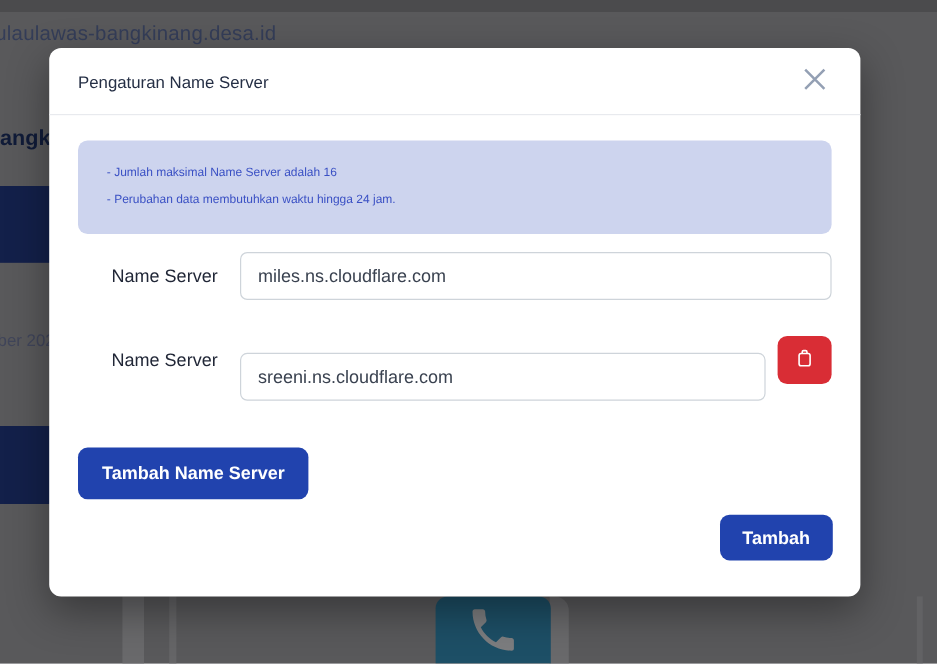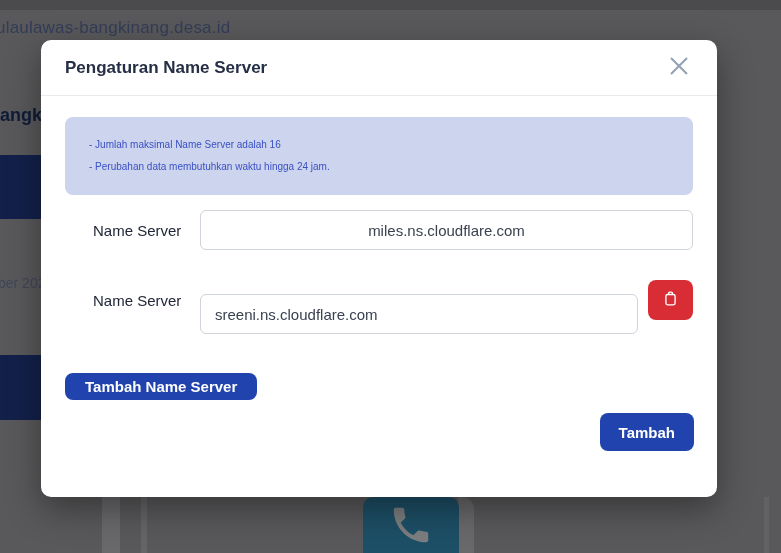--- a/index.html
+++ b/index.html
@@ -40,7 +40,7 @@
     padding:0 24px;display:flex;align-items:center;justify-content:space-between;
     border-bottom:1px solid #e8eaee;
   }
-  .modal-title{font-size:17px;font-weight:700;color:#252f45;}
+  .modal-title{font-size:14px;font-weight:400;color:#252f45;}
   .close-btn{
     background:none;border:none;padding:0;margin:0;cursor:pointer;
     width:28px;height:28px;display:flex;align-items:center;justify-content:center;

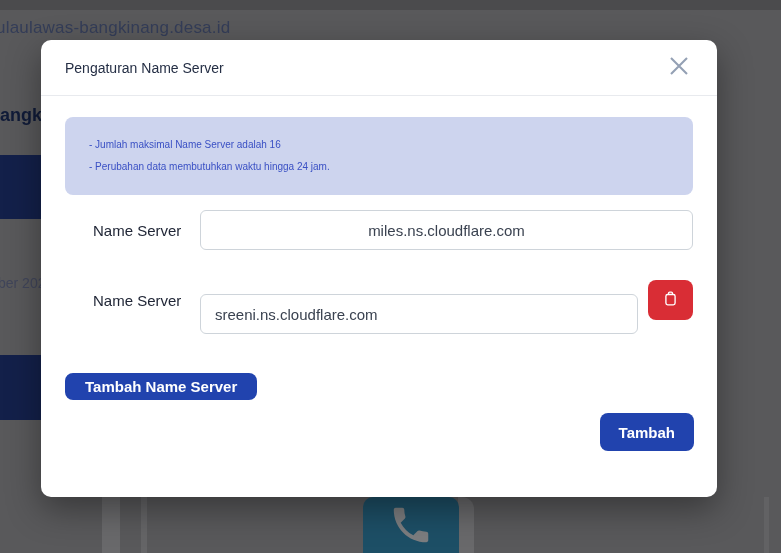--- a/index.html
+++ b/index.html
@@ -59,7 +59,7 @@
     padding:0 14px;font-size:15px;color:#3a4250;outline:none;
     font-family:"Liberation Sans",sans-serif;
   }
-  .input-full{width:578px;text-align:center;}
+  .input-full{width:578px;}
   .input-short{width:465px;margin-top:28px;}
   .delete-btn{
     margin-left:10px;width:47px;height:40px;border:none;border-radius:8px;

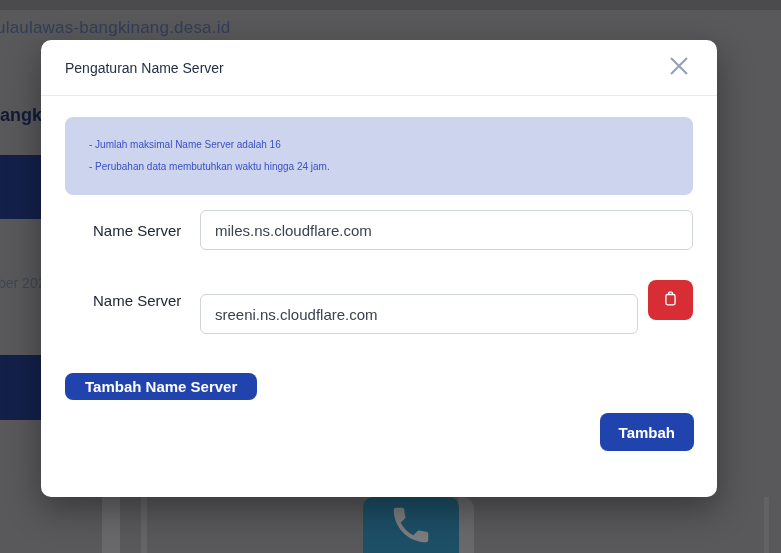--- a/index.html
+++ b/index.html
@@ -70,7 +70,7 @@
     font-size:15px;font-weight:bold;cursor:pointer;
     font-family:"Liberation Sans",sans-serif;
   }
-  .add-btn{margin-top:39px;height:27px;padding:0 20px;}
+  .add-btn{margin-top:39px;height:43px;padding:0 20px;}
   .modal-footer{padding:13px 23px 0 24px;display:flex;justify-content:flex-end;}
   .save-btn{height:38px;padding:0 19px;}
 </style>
════════════════════
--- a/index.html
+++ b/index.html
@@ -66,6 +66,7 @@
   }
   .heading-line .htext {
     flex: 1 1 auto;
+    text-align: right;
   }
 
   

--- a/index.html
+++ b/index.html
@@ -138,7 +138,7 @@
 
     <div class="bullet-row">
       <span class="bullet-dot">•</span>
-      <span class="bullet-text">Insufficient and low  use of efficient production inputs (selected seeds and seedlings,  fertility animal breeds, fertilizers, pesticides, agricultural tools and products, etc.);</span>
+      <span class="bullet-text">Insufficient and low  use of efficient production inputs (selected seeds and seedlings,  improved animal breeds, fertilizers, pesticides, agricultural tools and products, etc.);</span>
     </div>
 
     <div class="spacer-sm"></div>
════════════════════
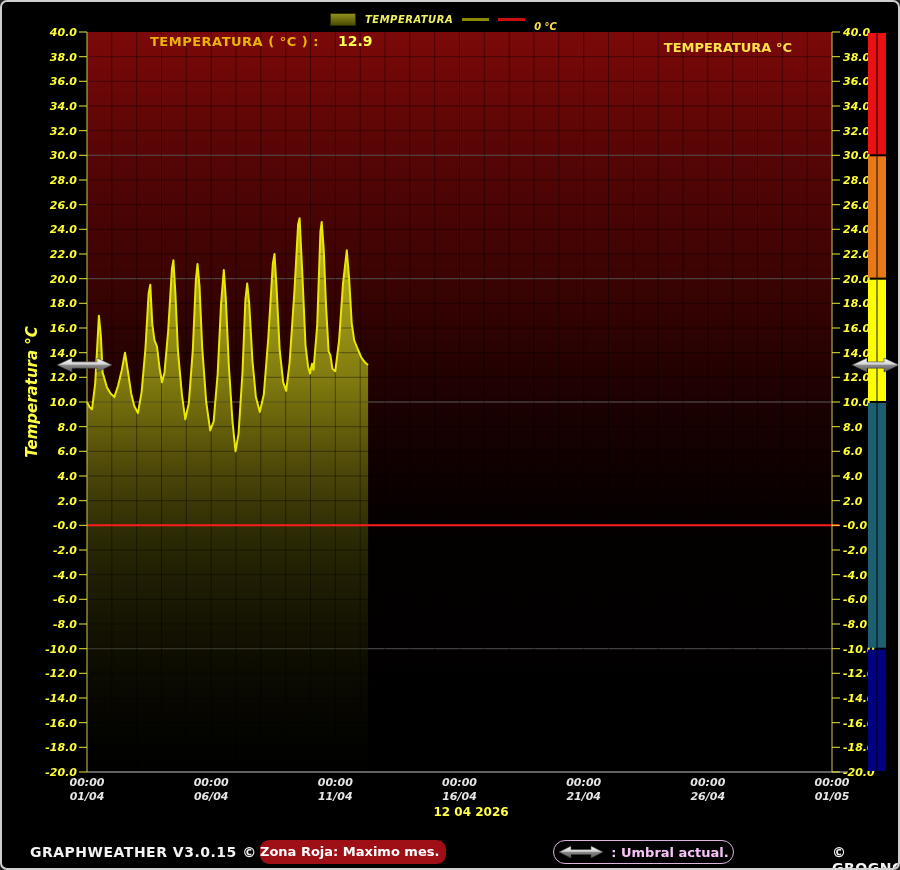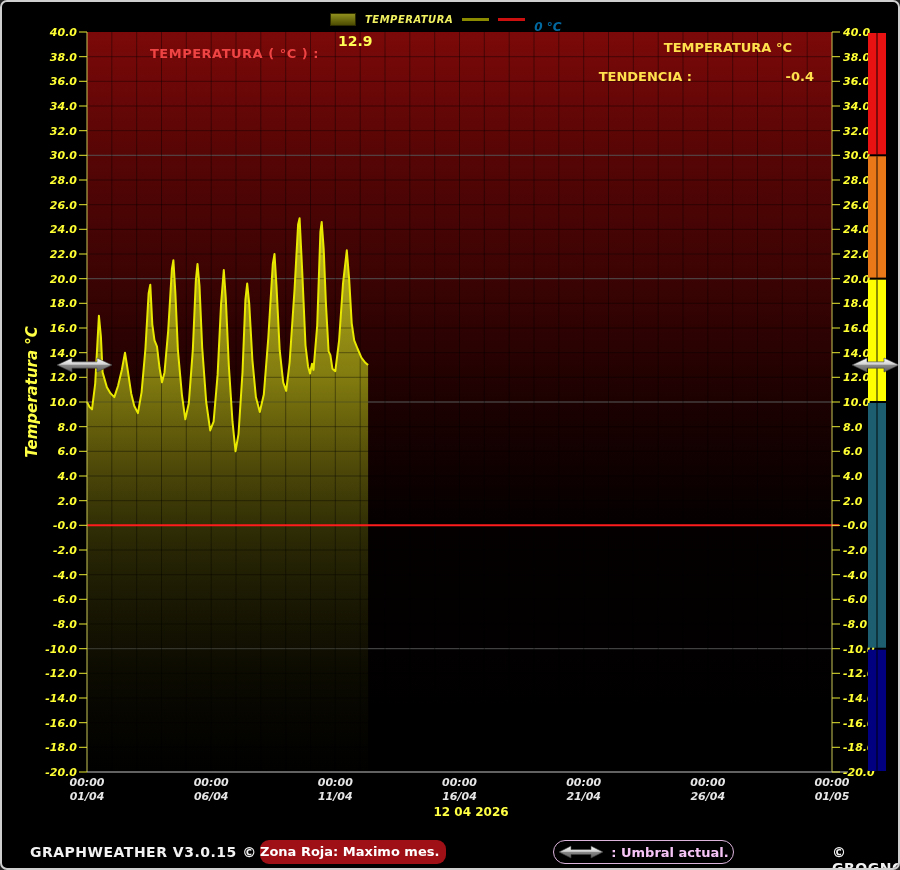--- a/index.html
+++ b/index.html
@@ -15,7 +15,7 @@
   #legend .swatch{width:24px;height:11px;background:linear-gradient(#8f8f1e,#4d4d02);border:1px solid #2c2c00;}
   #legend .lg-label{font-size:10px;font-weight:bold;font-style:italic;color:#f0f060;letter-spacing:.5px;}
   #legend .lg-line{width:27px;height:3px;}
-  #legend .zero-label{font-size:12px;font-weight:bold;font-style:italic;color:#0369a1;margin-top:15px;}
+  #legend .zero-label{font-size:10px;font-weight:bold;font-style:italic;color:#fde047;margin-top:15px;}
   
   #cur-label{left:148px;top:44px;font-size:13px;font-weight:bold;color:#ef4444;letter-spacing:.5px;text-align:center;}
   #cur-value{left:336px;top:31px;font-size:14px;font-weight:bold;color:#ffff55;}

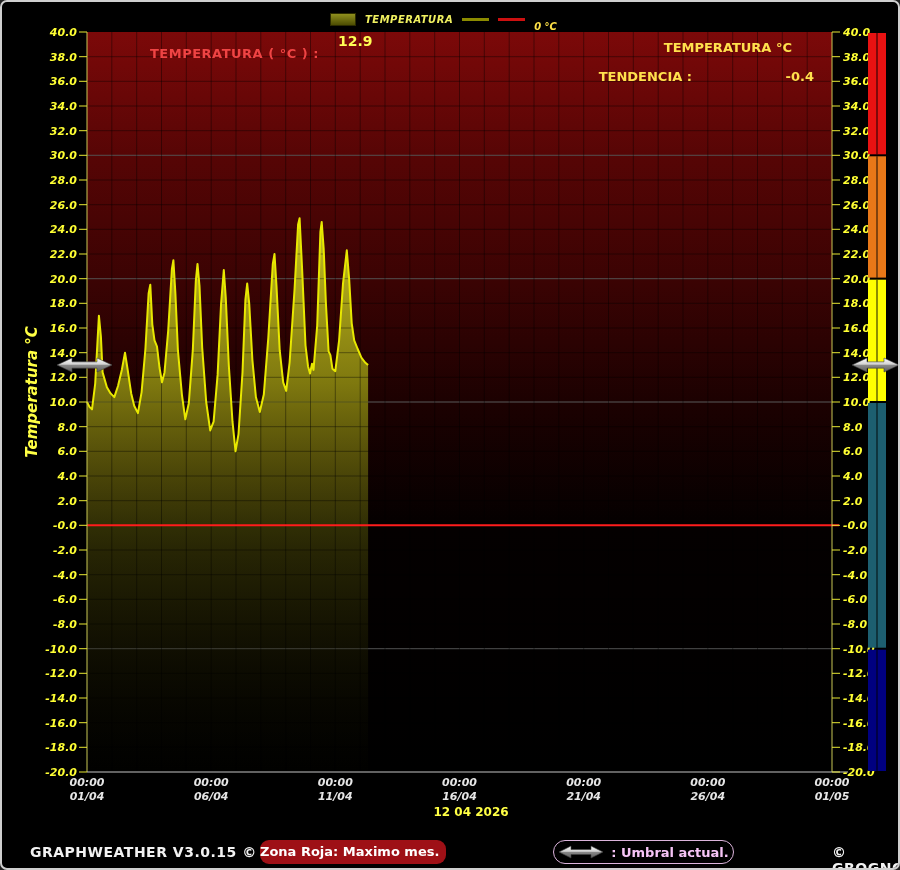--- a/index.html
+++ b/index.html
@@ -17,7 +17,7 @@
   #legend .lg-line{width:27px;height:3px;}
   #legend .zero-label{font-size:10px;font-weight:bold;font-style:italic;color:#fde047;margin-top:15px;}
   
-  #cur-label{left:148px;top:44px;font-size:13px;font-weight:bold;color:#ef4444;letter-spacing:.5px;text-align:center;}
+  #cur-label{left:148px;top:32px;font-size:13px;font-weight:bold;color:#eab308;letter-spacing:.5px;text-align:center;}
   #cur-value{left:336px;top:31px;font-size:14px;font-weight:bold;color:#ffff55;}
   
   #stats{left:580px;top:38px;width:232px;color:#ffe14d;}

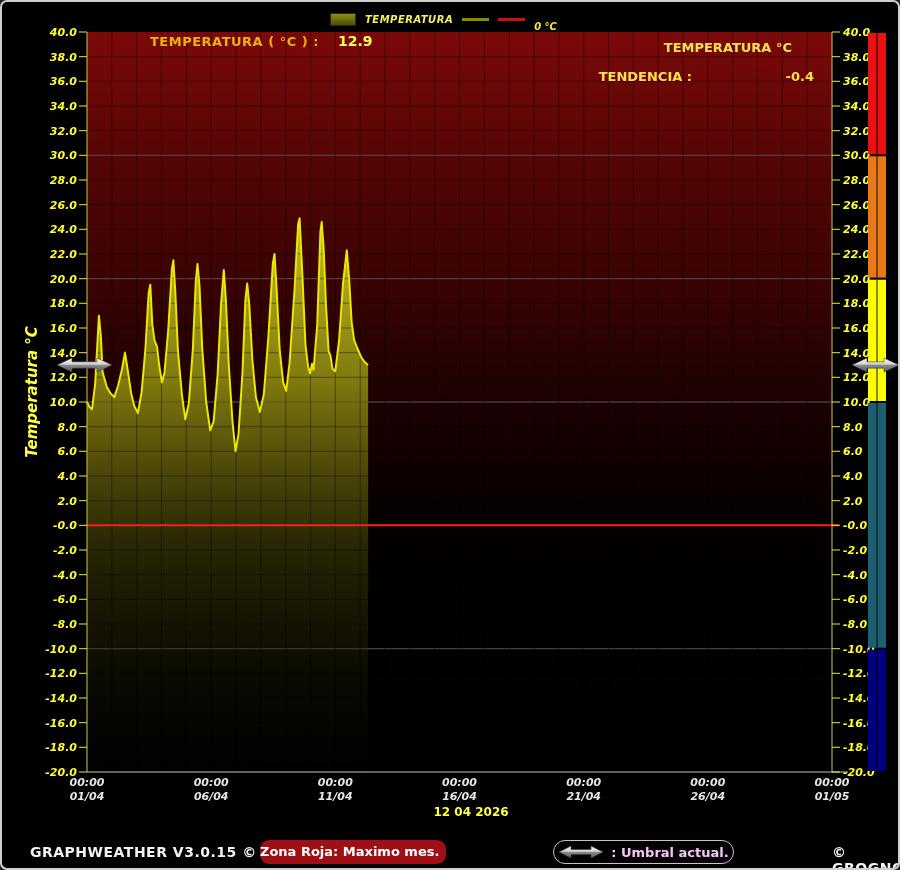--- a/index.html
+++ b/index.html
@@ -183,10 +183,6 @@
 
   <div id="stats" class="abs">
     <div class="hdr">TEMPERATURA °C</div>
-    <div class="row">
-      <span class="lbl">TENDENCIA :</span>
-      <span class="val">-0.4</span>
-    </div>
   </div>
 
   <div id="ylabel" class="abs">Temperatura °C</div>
════════════════════
▶ **Task item**
Each line above that contains the word "margin" should be copied.

▶ **Solution to this task**
     background:none;border:none;padding:0;margin:0;cursor:pointer;
   .input-short{width:465px;margin-top:28px;}
     margin-left:10px;width:47px;height:40px;border:none;border-radius:8px;
-  .add-btn{margin-top:39px;height:27px;padding:0 20px;}
+  .add-btn{margin-top:39px;height:43px;padding:0 20px;}
-  #legend .zero-label{font-size:12px;font-weight:bold;font-style:italic;color:#0369a1;margin-top:15px;}
+  #legend .zero-label{font-size:10px;font-weight:bold;font-style:italic;color:#fde047;margin-top:15px;}
   #legend .zero-label{font-size:10px;font-weight:bold;font-style:italic;color:#fde047;margin-top:15px;}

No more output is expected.